Less than two years later in the summer of 2008, my world was shattered and my faith in any Divine Being was shattered. I vividly remember the last 48 hours, July 1st & 2nd, 2008. From our last phone conversation, to the knock at the door, to the sight of him on the hospital bed. A car accident left him in a coma. The man I was going to marry, the man I had fallen head over heels in love with, my rock…. was gone. He died at the age of 23.

↠ I spiraled into my own black hole of despair.


My anxiety and depression consumed me and fueled my reckless behavior for the next five years. My grief became “my story”, it defined me. At times, I began to think of ways to escape the torture of life. Other times, I was able to recover “my mask” and hide again behind the facade of being normal. I was in and out of therapy, I began getting involved in personal development courses and I was reading about personal growth in an effort to “figure it all out”. I attempted to begin growing a positive circle of influence — but my social anxiety wouldn’t let me, at least that’s what I believed so I just presumed I was doomed to be an outsider for the rest of my life.

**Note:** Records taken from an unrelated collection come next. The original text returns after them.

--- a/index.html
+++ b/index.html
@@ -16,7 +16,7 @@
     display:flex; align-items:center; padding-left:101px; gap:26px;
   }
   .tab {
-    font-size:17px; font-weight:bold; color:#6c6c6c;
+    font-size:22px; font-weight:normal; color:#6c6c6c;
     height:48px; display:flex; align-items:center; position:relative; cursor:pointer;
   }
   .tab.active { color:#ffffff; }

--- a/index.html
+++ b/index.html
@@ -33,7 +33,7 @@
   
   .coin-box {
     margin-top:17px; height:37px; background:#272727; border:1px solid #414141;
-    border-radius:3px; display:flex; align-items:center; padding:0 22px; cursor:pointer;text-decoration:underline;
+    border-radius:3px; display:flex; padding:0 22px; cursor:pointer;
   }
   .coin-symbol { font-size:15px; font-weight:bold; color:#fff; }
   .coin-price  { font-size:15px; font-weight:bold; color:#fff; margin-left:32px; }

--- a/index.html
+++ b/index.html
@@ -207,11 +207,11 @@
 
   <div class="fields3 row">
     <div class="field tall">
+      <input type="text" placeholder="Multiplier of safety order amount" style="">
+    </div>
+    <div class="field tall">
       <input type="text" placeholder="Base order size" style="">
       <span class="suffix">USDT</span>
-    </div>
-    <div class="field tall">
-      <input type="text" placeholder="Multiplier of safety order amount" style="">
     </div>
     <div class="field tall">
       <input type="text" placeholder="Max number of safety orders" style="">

I met my future husband along this journey (we are happily married now!). We fell in love even though my heart still ached with grief but he was patient with me. For that, I am forever grateful. As I tried to come to grips with my perception of reality, I experienced a lot of ups and downs. My husband made a profound impact on my journey and it’s his love that helped push me through some of the hardest moments. But I wasn’t ready yet to love myself. Finally, in 2013, I hit rock bottom. I was admitted into a psych ward and it saved my life and finally helped me see a glimpse of hope for my future.

During my hospital stay, I was first introduced to the idea of irrational thinking. I became fascinated with cognitive behavioral therapy. Soon, I began devouring any books that I could find on helping me understand why I felt the way I did. I wanted to find a way to be happy and I wanted to find a way to “fix myself”.

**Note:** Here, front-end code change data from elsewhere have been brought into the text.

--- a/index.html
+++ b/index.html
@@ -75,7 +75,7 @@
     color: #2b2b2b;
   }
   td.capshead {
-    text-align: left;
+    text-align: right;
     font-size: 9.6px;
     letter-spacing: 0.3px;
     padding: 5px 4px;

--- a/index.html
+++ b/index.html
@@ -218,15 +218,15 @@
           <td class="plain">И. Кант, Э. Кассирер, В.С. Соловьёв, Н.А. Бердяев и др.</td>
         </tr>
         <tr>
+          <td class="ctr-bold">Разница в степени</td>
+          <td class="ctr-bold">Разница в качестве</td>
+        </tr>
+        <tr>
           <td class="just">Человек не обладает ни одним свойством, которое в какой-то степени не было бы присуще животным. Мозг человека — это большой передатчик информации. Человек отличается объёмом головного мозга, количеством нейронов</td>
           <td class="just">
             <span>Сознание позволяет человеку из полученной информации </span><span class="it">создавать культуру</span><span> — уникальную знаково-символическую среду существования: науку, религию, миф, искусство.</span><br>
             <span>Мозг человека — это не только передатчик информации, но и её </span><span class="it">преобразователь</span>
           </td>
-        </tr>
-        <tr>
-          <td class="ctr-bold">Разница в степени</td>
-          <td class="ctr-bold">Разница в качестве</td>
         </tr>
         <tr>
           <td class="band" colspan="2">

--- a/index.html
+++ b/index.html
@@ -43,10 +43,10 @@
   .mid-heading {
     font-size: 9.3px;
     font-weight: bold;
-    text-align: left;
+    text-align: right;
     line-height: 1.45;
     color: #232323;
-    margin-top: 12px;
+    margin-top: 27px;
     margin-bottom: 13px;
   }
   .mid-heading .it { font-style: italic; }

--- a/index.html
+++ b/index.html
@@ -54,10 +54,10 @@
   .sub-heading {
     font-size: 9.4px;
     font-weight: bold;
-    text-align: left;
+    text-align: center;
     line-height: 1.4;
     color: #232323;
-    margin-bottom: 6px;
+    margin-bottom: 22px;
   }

↠ I didn’t find a way to “fix myself”… because I wasn’t broken — like I had painstakingly convinced myself, years before, that I was.


I started journaling as a way to release my thoughts. I began meditating to help ease the anxiety. I found yoga as a way to help me feel more confident in myself and my body. I finally found a balance of medication to help with the depression. I began making my mental health a priority. I kept learning and reading. And I began growing my positive circle of influence to help support me each step of the way.

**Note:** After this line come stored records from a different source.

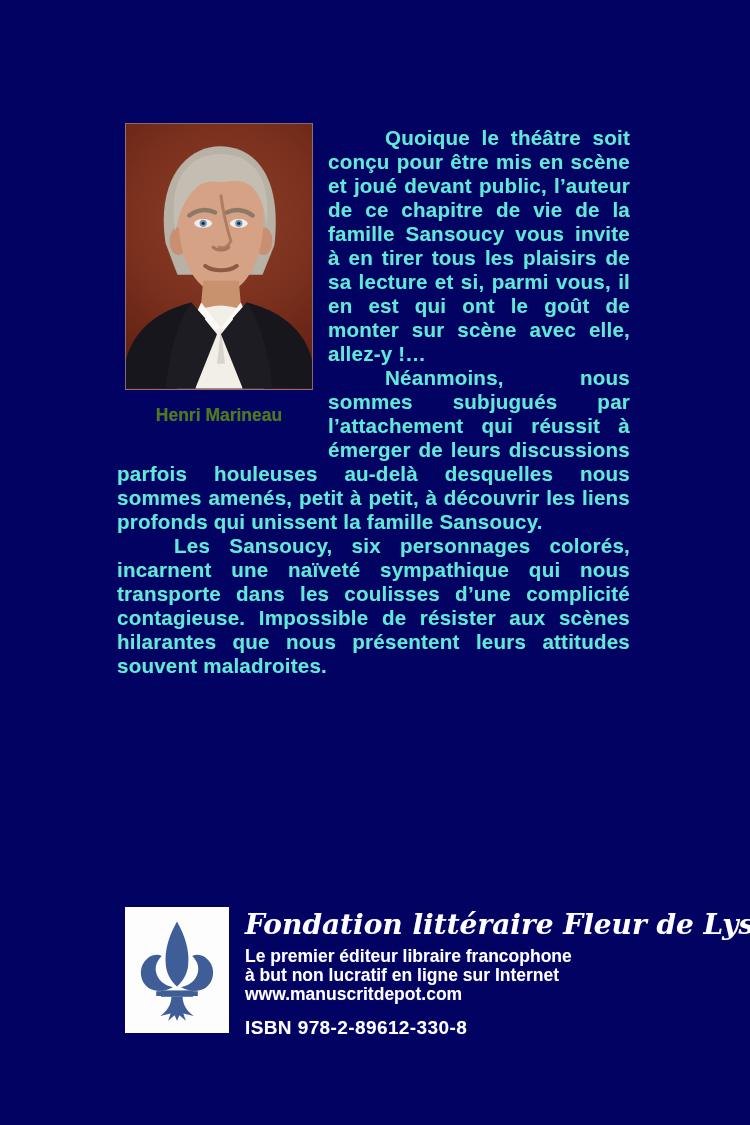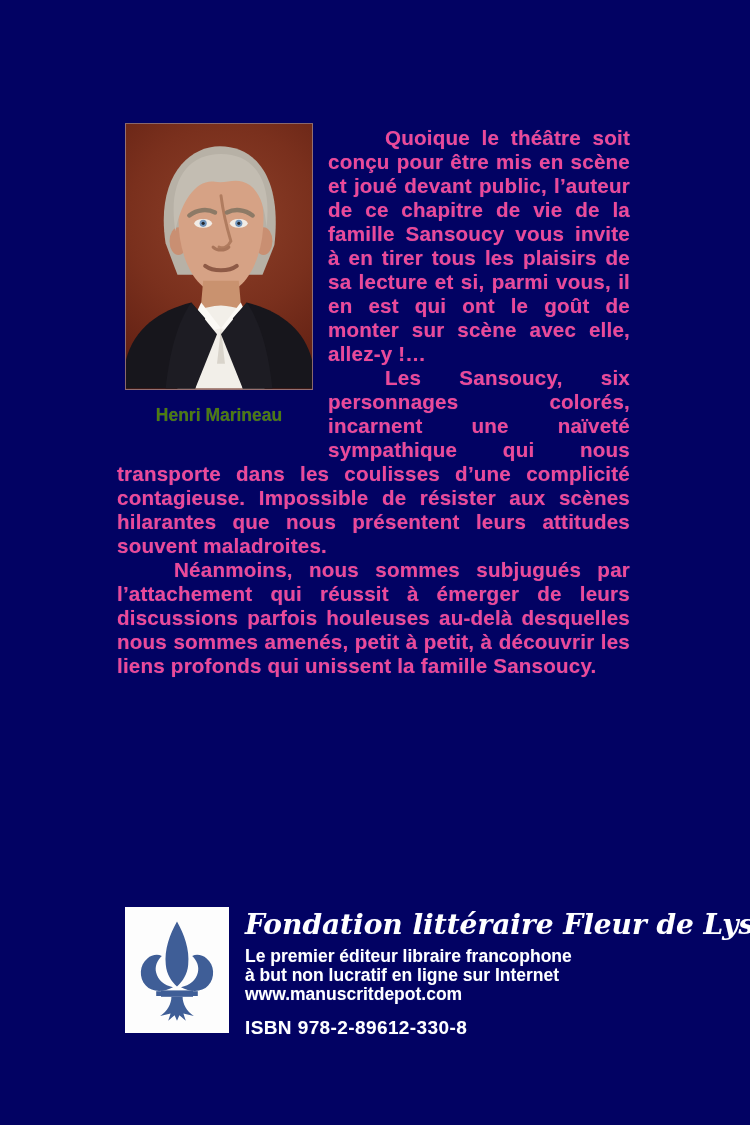--- a/index.html
+++ b/index.html
@@ -18,7 +18,7 @@
     font-size:20.6px;
     line-height:24px;
     letter-spacing:0.2px;
-    color:#ec4899;
+    color:#5eead4;
     text-align:justify;
     text-shadow:0 0 1px rgba(190,200,255,0.35);
   }

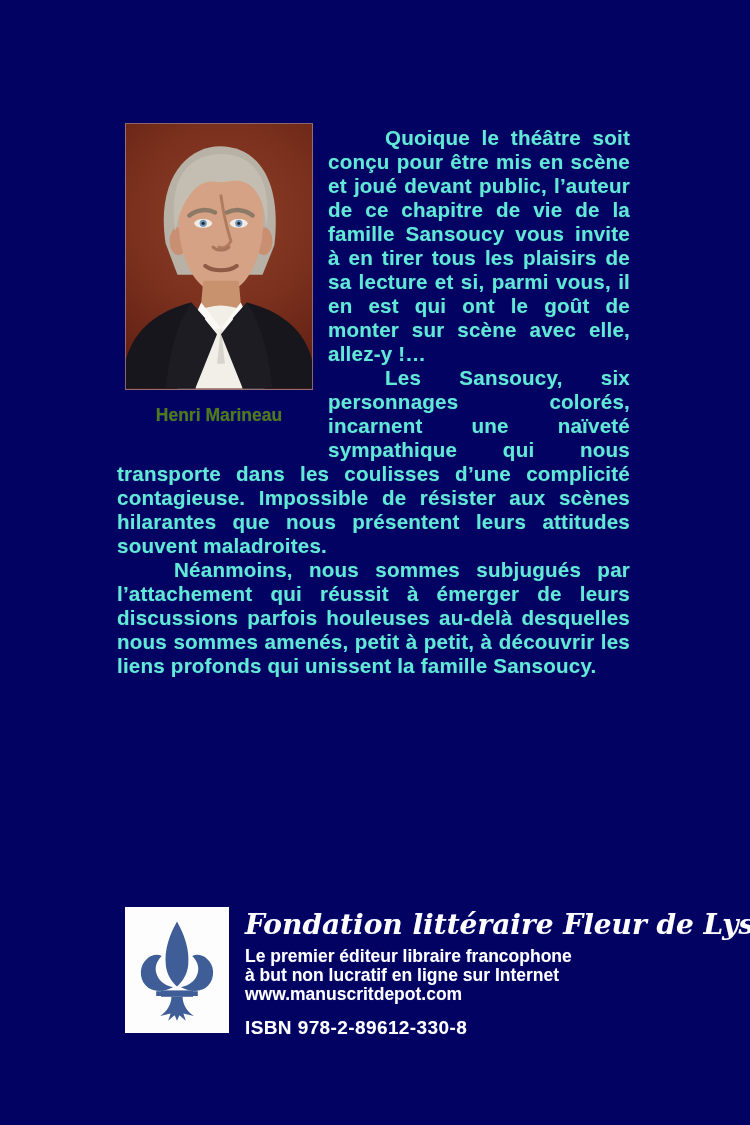--- a/index.html
+++ b/index.html
@@ -139,8 +139,8 @@
     </figure>
 
     <p class="syn">Quoique le théâtre soit conçu pour être mis en scène et joué devant public, l’auteur de ce chapitre de vie de la famille Sansoucy vous invite à en tirer tous les plaisirs de sa lecture et si, parmi vous, il en est qui ont le goût de monter sur scène avec elle, allez-y&nbsp;!…</p>
+    <p class="syn">Néanmoins, nous sommes subjugués par l’attachement qui réussit à émerger de leurs discussions parfois houleuses au-delà desquelles nous sommes amenés, petit à petit, à découvrir les liens profonds qui unissent la famille Sansoucy.</p>
     <p class="syn">Les Sansoucy, six personnages colorés, incarnent une naïveté sympathique qui nous transporte dans les coulisses d’une complicité contagieuse. Impossible de résister aux scènes hilarantes que nous présentent leurs attitudes souvent maladroites.</p>
-    <p class="syn">Néanmoins, nous sommes subjugués par l’attachement qui réussit à émerger de leurs discussions parfois houleuses au-delà desquelles nous sommes amenés, petit à petit, à découvrir les liens profonds qui unissent la famille Sansoucy.</p>
   </div>
 
   <div class="publisher">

I look back at where I’ve come from and I don’t recognize the person I used to be. I’ve shed enough tears for a lifetime and it’s helped mold me into who I am today. My heart is overfilled with love and joy as I’ve finally found peace in my soul. It’s been a journey to self-acceptance, forgiveness, letting-go and learning new healthy habits. It’s taken a lot of practice and constant work but I am no longer a victim to my circumstances. Each day, I choose happiness. Each day, I choose to be positive. Each day, I choose to live.

Once I began to accept and love myself, I was able to finally grow a bigger positive circle of influence. I’ve been able to put the pieces into place that help create and sustain happiness in life. The terrified little girl has grown up and finally found her joy and strength. My vision is to help others to do the same. I want to help the world become a better place because I know in my heart that it’s possible. I know that when we learn to live with love instead of fear that we can surpass any circumstances and adversity we face! And together we are more powerful and can create more change than we can alone.